_Exercise_
Your job is to return each record exactly, minus any pictures.

_Records shown_

= = = = = = =

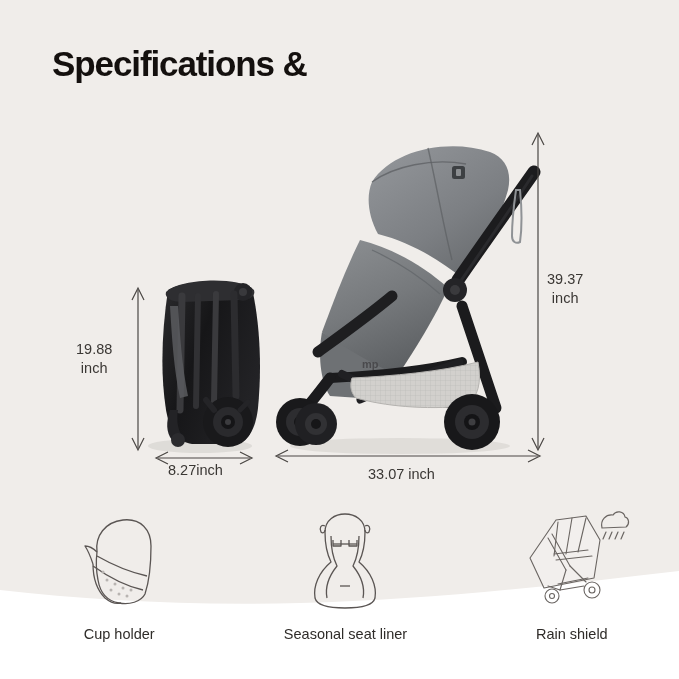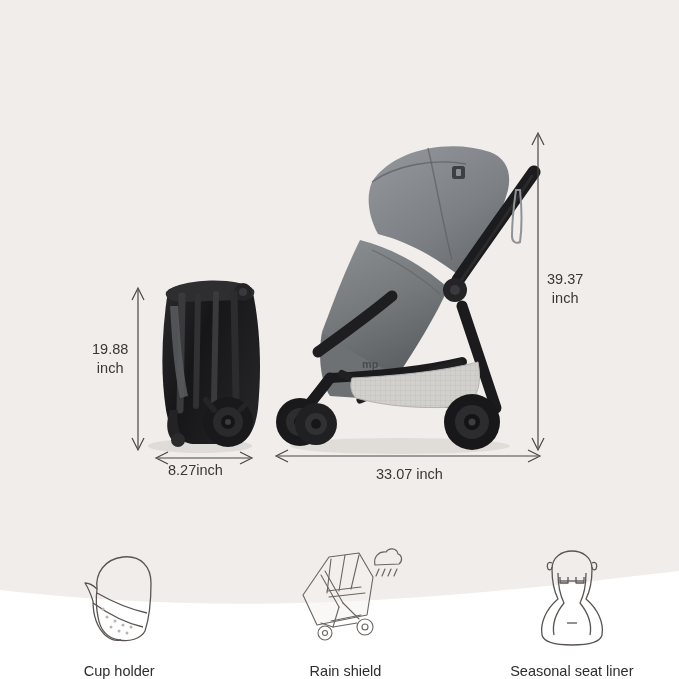--- a/index.html
+++ b/index.html
@@ -51,46 +51,46 @@
     color: #3a3734;
     white-space: pre-line;
     z-index: 6;
     text-align: center;
   }
   .dim-height-main {
     left: 547px;
     top: 270px;
   }
   .dim-height-folded {
-    left: 92px;
+    left: 76px;
     top: 340px;
   }
   .dim-width-folded {
     left: 168px;
     top: 461px;
   }
   .dim-length-main {
-    left: 376px;
+    left: 368px;
     top: 465px;
   }
   .accessories {
     position: absolute;
     left: 0;
     top: 500px;
     width: 679px;
     height: 179px;
     z-index: 5;
     display: flex;
   }
   .acc-cell {
     flex: 1 1 0;
     display: flex;
     flex-direction: column;
     align-items: center;
-    justify-content: flex-end;
+    justify-content: flex-start;
     padding-left: 12px;
   }
   .acc-art {
     height: 112px;
     display: flex;
     align-items: flex-end;
     justify-content: center;
   }
   .acc-label {
     margin-top: 14px;
@@ -105,20 +105,21 @@
 <body>
 
 <div id="page">
 
   <svg class="bg-beige" width="679" height="679" viewBox="0 0 679 679">
     <rect x="0" y="0" width="679" height="679" fill="#FFFFFF"></rect>
     <path d="M0,0 H679 V571 C560,585 430,600 300,603 C190,606 90,600 0,590 Z" fill="#F0EDEA"></path>
   </svg>
 
   <div class="title-block">
+    <div class="title-line">Specifications &amp;</div>
   </div>
 
   <svg class="spec-stage" viewBox="0 0 679 390">
     <defs>
       <linearGradient id="fabricGrad" x1="0" y1="0" x2="0.4" y2="1">
         <stop offset="0%" stop-color="#8D9093"></stop>
         <stop offset="55%" stop-color="#76797C"></stop>
         <stop offset="100%" stop-color="#5E6164"></stop>
       </linearGradient>
       <linearGradient id="canopyGrad" x1="0.1" y1="0" x2="0.8" y2="1">
@@ -295,20 +296,50 @@
             <circle cx="60" cy="90" r="1.5"></circle>
             <circle cx="36" cy="66" r="1.5"></circle>
           </g>
         </svg>
       </div>
       <div class="acc-label">Cup holder</div>
     </div>
 
     <div class="acc-cell">
       <div class="acc-art">
+        <svg width="104" height="106" viewBox="0 0 104 106">
+          <g fill="none" stroke="#5A5553" stroke-width="1.3" stroke-linejoin="round">
+
+            <path d="M32,26 C32,14 42,8 52,8 C62,8 72,14 72,26
+                     C72,38 70,48 66,56
+                     C78,66 84,80 82,92 C80,100 68,102 52,102
+                     C36,102 24,100 22,92 C20,80 26,66 38,56
+                     C34,48 32,38 32,26 Z"></path>
+
+            <path d="M38,30 C38,42 40,52 44,60
+                     C36,70 32,82 34,92"></path>
+            <path d="M66,30 C66,42 64,52 60,60
+                     C68,70 72,82 70,92"></path>
+
+            <path d="M32,20 C28,18 26,22 28,26 C30,28 32,26 32,24"></path>
+            <path d="M72,20 C76,18 78,22 76,26 C74,28 72,26 72,24"></path>
+
+            <path d="M40,34 L40,40 L48,40 L48,34"></path>
+            <path d="M56,34 L56,40 L64,40 L64,34"></path>
+            <path d="M40,38 L64,38"></path>
+
+            <path d="M47,80 L57,80"></path>
+          </g>
+        </svg>
+      </div>
+      <div class="acc-label">Seasonal seat liner</div>
+    </div>
+
+    <div class="acc-cell">
+      <div class="acc-art">
         <svg width="116" height="106" viewBox="0 0 116 106">
 
           <path d="M16,52 L42,14 L72,10 L86,34 L80,72 L30,82 Z" fill="#F4F2F0" fill-opacity="0.5" stroke="#6A6562" stroke-width="1.1" stroke-linejoin="round"></path>
           <g fill="none" stroke="#6A6562" stroke-width="1.1" stroke-linecap="round">
 
             <path d="M44,16 L40,50"></path>
             <path d="M58,12 L52,48"></path>
             <path d="M72,12 L64,46"></path>
 
             <path d="M38,28 L56,60"></path>
@@ -333,45 +364,15 @@
             <path d="M92,26 L89,33"></path>
             <path d="M98,26 L95,33"></path>
             <path d="M104,26 L101,33"></path>
             <path d="M110,26 L107,33"></path>
           </g>
         </svg>
       </div>
       <div class="acc-label">Rain shield</div>
     </div>
 
-    <div class="acc-cell">
-      <div class="acc-art">
-        <svg width="104" height="106" viewBox="0 0 104 106">
-          <g fill="none" stroke="#5A5553" stroke-width="1.3" stroke-linejoin="round">
-
-            <path d="M32,26 C32,14 42,8 52,8 C62,8 72,14 72,26
-                     C72,38 70,48 66,56
-                     C78,66 84,80 82,92 C80,100 68,102 52,102
-                     C36,102 24,100 22,92 C20,80 26,66 38,56
-                     C34,48 32,38 32,26 Z"></path>
-
-            <path d="M38,30 C38,42 40,52 44,60
-                     C36,70 32,82 34,92"></path>
-            <path d="M66,30 C66,42 64,52 60,60
-                     C68,70 72,82 70,92"></path>
-
-            <path d="M32,20 C28,18 26,22 28,26 C30,28 32,26 32,24"></path>
-            <path d="M72,20 C76,18 78,22 76,26 C74,28 72,26 72,24"></path>
-
-            <path d="M40,34 L40,40 L48,40 L48,34"></path>
-            <path d="M56,34 L56,40 L64,40 L64,34"></path>
-            <path d="M40,38 L64,38"></path>
-
-            <path d="M47,80 L57,80"></path>
-          </g>
-        </svg>
-      </div>
-      <div class="acc-label">Seasonal seat liner</div>
-    </div>
-
 
   </div>
 </div>
 
 </body></html>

= = = = = = =

_Answer to the problem_
--- a/index.html
+++ b/index.html
@@ -51,46 +51,46 @@
     color: #3a3734;
     white-space: pre-line;
     z-index: 6;
     text-align: center;
   }
   .dim-height-main {
     left: 547px;
     top: 270px;
   }
   .dim-height-folded {
-    left: 92px;
+    left: 76px;
     top: 340px;
   }
   .dim-width-folded {
     left: 168px;
     top: 461px;
   }
   .dim-length-main {
-    left: 376px;
+    left: 368px;
     top: 465px;
   }
   .accessories {
     position: absolute;
     left: 0;
     top: 500px;
     width: 679px;
     height: 179px;
     z-index: 5;
     display: flex;
   }
   .acc-cell {
     flex: 1 1 0;
     display: flex;
     flex-direction: column;
     align-items: center;
-    justify-content: flex-end;
+    justify-content: flex-start;
     padding-left: 12px;
   }
   .acc-art {
     height: 112px;
     display: flex;
     align-items: flex-end;
     justify-content: center;
   }
   .acc-label {
     margin-top: 14px;
@@ -105,20 +105,21 @@
 <body>
 
 <div id="page">
 
   <svg class="bg-beige" width="679" height="679" viewBox="0 0 679 679">
     <rect x="0" y="0" width="679" height="679" fill="#FFFFFF"></rect>
     <path d="M0,0 H679 V571 C560,585 430,600 300,603 C190,606 90,600 0,590 Z" fill="#F0EDEA"></path>
   </svg>
 
   <div class="title-block">
+    <div class="title-line">Specifications &amp;</div>
   </div>
 
   <svg class="spec-stage" viewBox="0 0 679 390">
     <defs>
       <linearGradient id="fabricGrad" x1="0" y1="0" x2="0.4" y2="1">
         <stop offset="0%" stop-color="#8D9093"></stop>
         <stop offset="55%" stop-color="#76797C"></stop>
         <stop offset="100%" stop-color="#5E6164"></stop>
       </linearGradient>
       <linearGradient id="canopyGrad" x1="0.1" y1="0" x2="0.8" y2="1">
@@ -295,20 +296,50 @@
             <circle cx="60" cy="90" r="1.5"></circle>
             <circle cx="36" cy="66" r="1.5"></circle>
           </g>
         </svg>
       </div>
       <div class="acc-label">Cup holder</div>
     </div>
 
     <div class="acc-cell">
       <div class="acc-art">
+        <svg width="104" height="106" viewBox="0 0 104 106">
+          <g fill="none" stroke="#5A5553" stroke-width="1.3" stroke-linejoin="round">
+
+            <path d="M32,26 C32,14 42,8 52,8 C62,8 72,14 72,26
+                     C72,38 70,48 66,56
+                     C78,66 84,80 82,92 C80,100 68,102 52,102
+                     C36,102 24,100 22,92 C20,80 26,66 38,56
+                     C34,48 32,38 32,26 Z"></path>
+
+            <path d="M38,30 C38,42 40,52 44,60
+                     C36,70 32,82 34,92"></path>
+            <path d="M66,30 C66,42 64,52 60,60
+                     C68,70 72,82 70,92"></path>
+
+            <path d="M32,20 C28,18 26,22 28,26 C30,28 32,26 32,24"></path>
+            <path d="M72,20 C76,18 78,22 76,26 C74,28 72,26 72,24"></path>
+
+            <path d="M40,34 L40,40 L48,40 L48,34"></path>
+            <path d="M56,34 L56,40 L64,40 L64,34"></path>
+            <path d="M40,38 L64,38"></path>
+
+            <path d="M47,80 L57,80"></path>
+          </g>
+        </svg>
+      </div>
+      <div class="acc-label">Seasonal seat liner</div>
+    </div>
+
+    <div class="acc-cell">
+      <div class="acc-art">
         <svg width="116" height="106" viewBox="0 0 116 106">
 
           <path d="M16,52 L42,14 L72,10 L86,34 L80,72 L30,82 Z" fill="#F4F2F0" fill-opacity="0.5" stroke="#6A6562" stroke-width="1.1" stroke-linejoin="round"></path>
           <g fill="none" stroke="#6A6562" stroke-width="1.1" stroke-linecap="round">
 
             <path d="M44,16 L40,50"></path>
             <path d="M58,12 L52,48"></path>
             <path d="M72,12 L64,46"></path>
 
             <path d="M38,28 L56,60"></path>
@@ -333,45 +364,15 @@
             <path d="M92,26 L89,33"></path>
             <path d="M98,26 L95,33"></path>
             <path d="M104,26 L101,33"></path>
             <path d="M110,26 L107,33"></path>
           </g>
         </svg>
       </div>
       <div class="acc-label">Rain shield</div>
     </div>
 
-    <div class="acc-cell">
-      <div class="acc-art">
-        <svg width="104" height="106" viewBox="0 0 104 106">
-          <g fill="none" stroke="#5A5553" stroke-width="1.3" stroke-linejoin="round">
-
-            <path d="M32,26 C32,14 42,8 52,8 C62,8 72,14 72,26
-                     C72,38 70,48 66,56
-                     C78,66 84,80 82,92 C80,100 68,102 52,102
-                     C36,102 24,100 22,92 C20,80 26,66 38,56
-                     C34,48 32,38 32,26 Z"></path>
-
-            <path d="M38,30 C38,42 40,52 44,60
-                     C36,70 32,82 34,92"></path>
-            <path d="M66,30 C66,42 64,52 60,60
-                     C68,70 72,82 70,92"></path>
-
-            <path d="M32,20 C28,18 26,22 28,26 C30,28 32,26 32,24"></path>
-            <path d="M72,20 C76,18 78,22 76,26 C74,28 72,26 72,24"></path>
-
-            <path d="M40,34 L40,40 L48,40 L48,34"></path>
-            <path d="M56,34 L56,40 L64,40 L64,34"></path>
-            <path d="M40,38 L64,38"></path>
-
-            <path d="M47,80 L57,80"></path>
-          </g>
-        </svg>
-      </div>
-      <div class="acc-label">Seasonal seat liner</div>
-    </div>
-
 
   </div>
 </div>
 
 </body></html>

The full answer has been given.